### TASK PROMPT
Output the lines of the records below exactly, beginning at their first line and ending at the line with "-> [174,808,183,821] [86,824,95,837]"; include no pictures.

### DATA FOR THIS EXERCISE
========================================================================

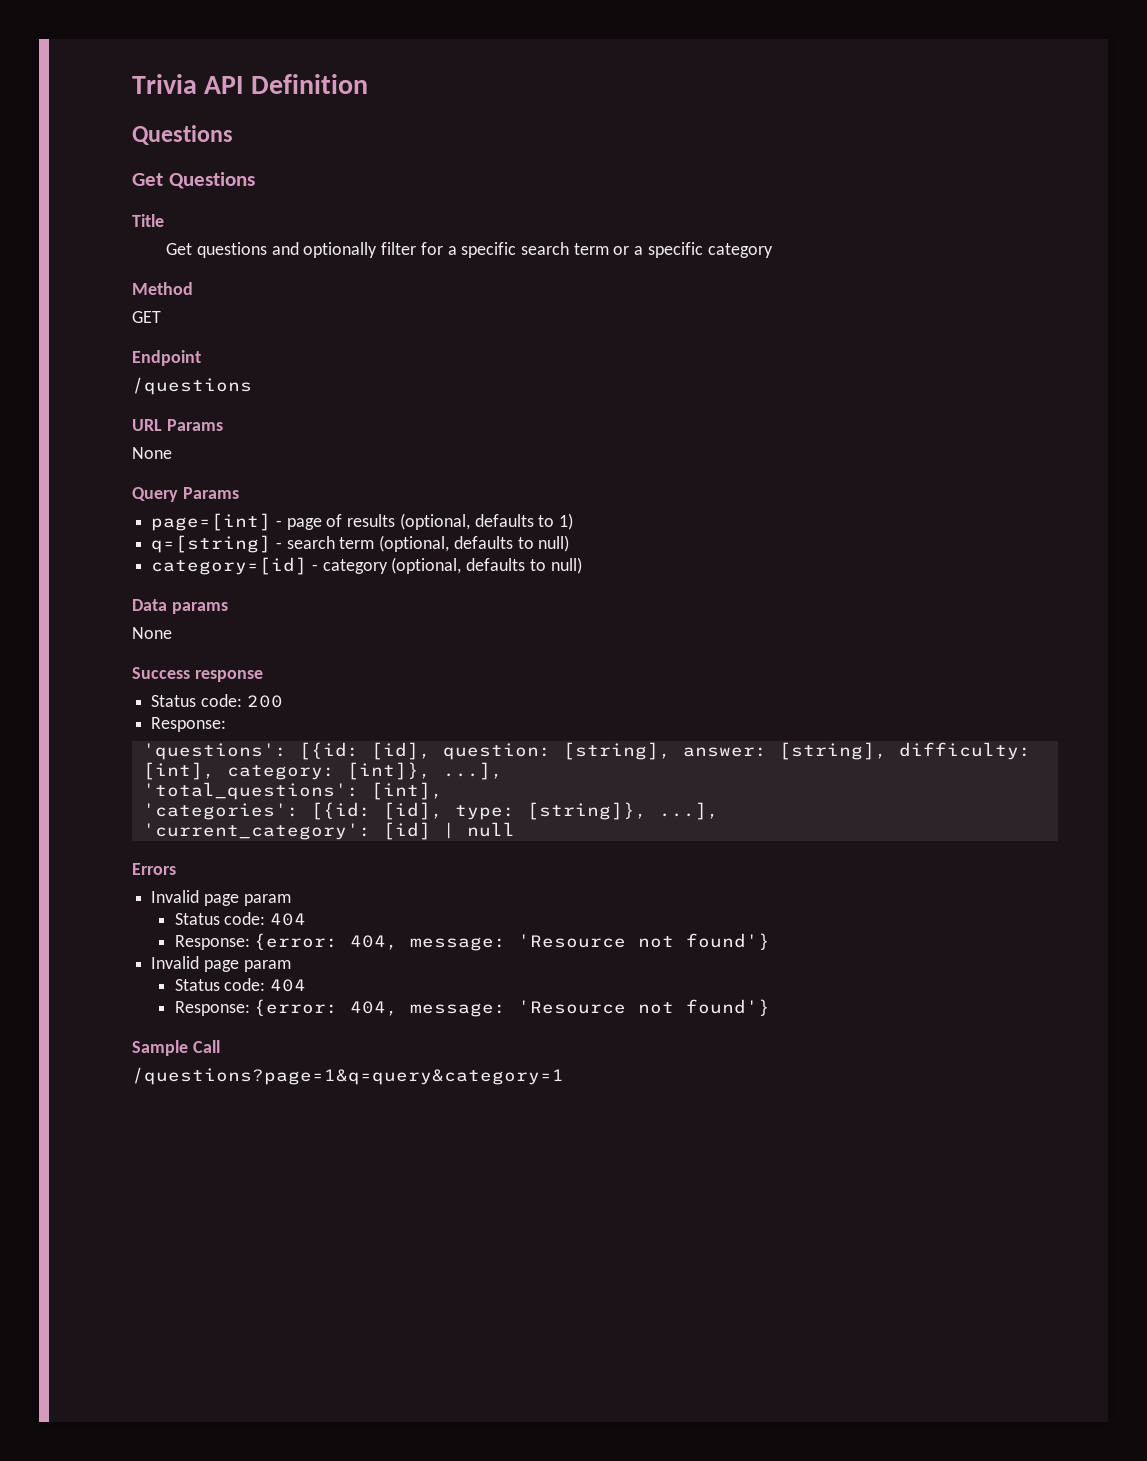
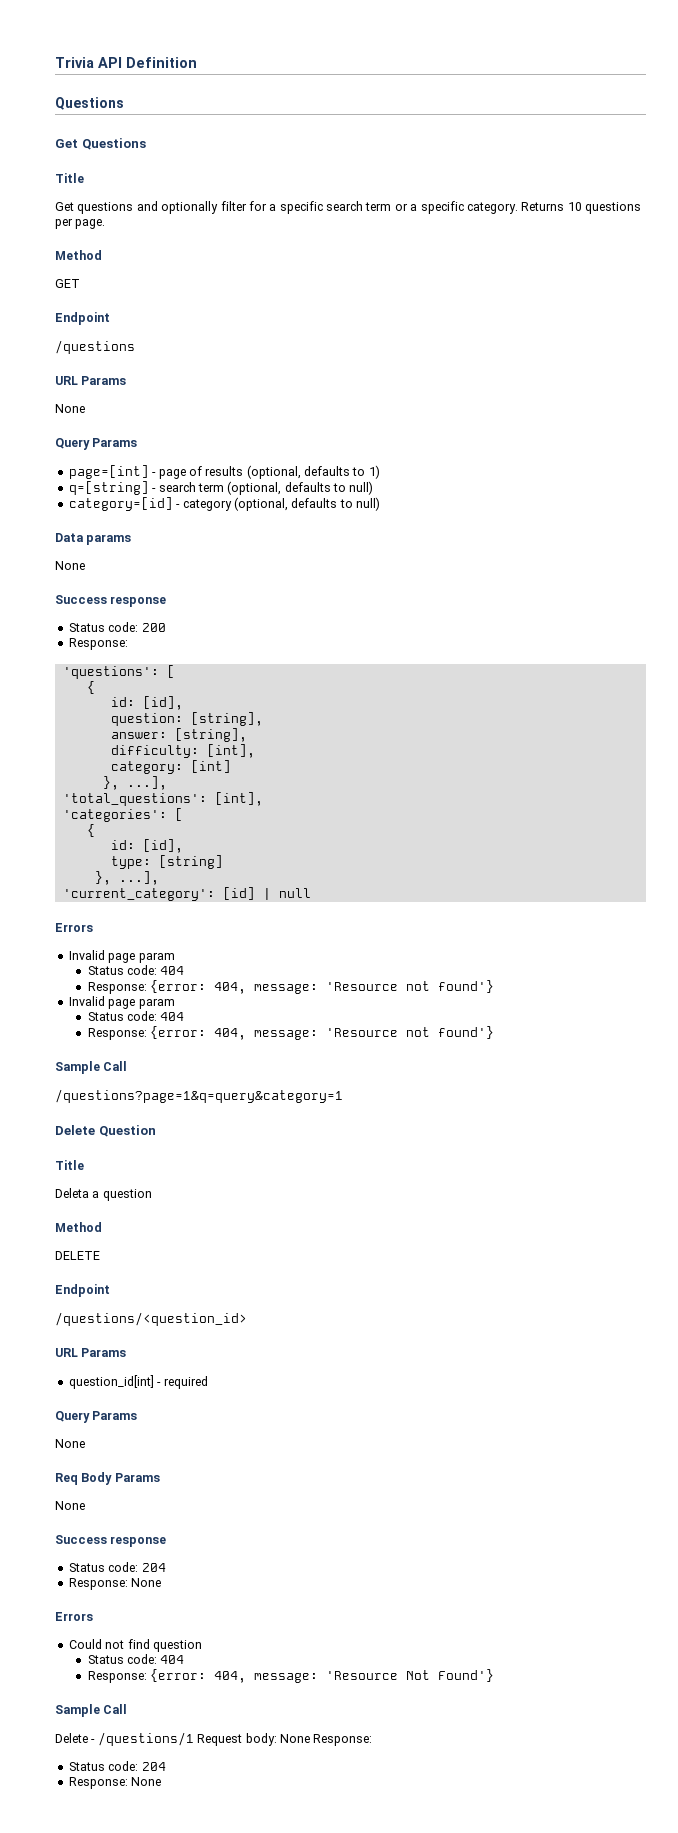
[707,243,773,258] category -> [466,202,641,214] [55,218,106,229] category. Returns 10 questions per page.
[298,742,431,760] [{id: [id], -> [166,665,175,678] [86,681,95,694] [110,696,183,710] [ // { // id: [id], //
(671, 751) none -> (263, 719) //
(887, 751) none -> (247, 735) //
[226,762,431,780] category: [int]}, -> [110,760,231,774] [102,776,119,790] // category: [int] // },
[310,802,647,820] [{id: [id], type: [string]}, -> [174,808,183,821] [86,824,95,837] [110,839,183,853] [110,855,223,869] [94,871,111,885] [ // { // id: [id], // type: [string] // },
(564, 1076) none -> [55,1125,156,1137] [55,1160,84,1170] [55,1188,152,1201] [55,1222,102,1232] [55,1251,100,1260] [55,1284,110,1297] [55,1312,247,1326] [55,1348,127,1357] [68,1375,208,1389] [55,1411,138,1423] [55,1439,85,1448] [55,1472,160,1485] [55,1501,85,1510] [55,1535,167,1547] [68,1562,166,1572] [68,1578,162,1590] [55,1612,93,1621] [68,1639,202,1652] [87,1654,185,1664] [87,1669,495,1683] [55,1704,128,1717] [55,1732,373,1746] [68,1761,166,1771] [68,1777,162,1789] // Delete Question // Title // Deleta a question // Method // DELETE // Endpoint // /questions/<question_id> // URL Params // question_id[int] - required // Query Params // None // Req Body Params // None // Success response // Status code: 204 // Response: None // Errors // Could not find question // Status code: 404 // Response: {error: 404, message: 'Resource Not Found'} // Sample Call // Delete - /questions/1 Request body: None Response: // Status code: 204 // Response: None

========================================================================

### ANSWER FOR THIS EXERCISE
[707,243,773,258] category -> [466,202,641,214] [55,218,106,229] category. Returns 10 questions per page.
[298,742,431,760] [{id: [id], -> [166,665,175,678] [86,681,95,694] [110,696,183,710] [ // { // id: [id], //
(671, 751) none -> (263, 719) //
(887, 751) none -> (247, 735) //
[226,762,431,780] category: [int]}, -> [110,760,231,774] [102,776,119,790] // category: [int] // },
[310,802,647,820] [{id: [id], type: [string]}, -> [174,808,183,821] [86,824,95,837] [110,839,183,853] [110,855,223,869] [94,871,111,885] [ // { // id: [id], // type: [string] // },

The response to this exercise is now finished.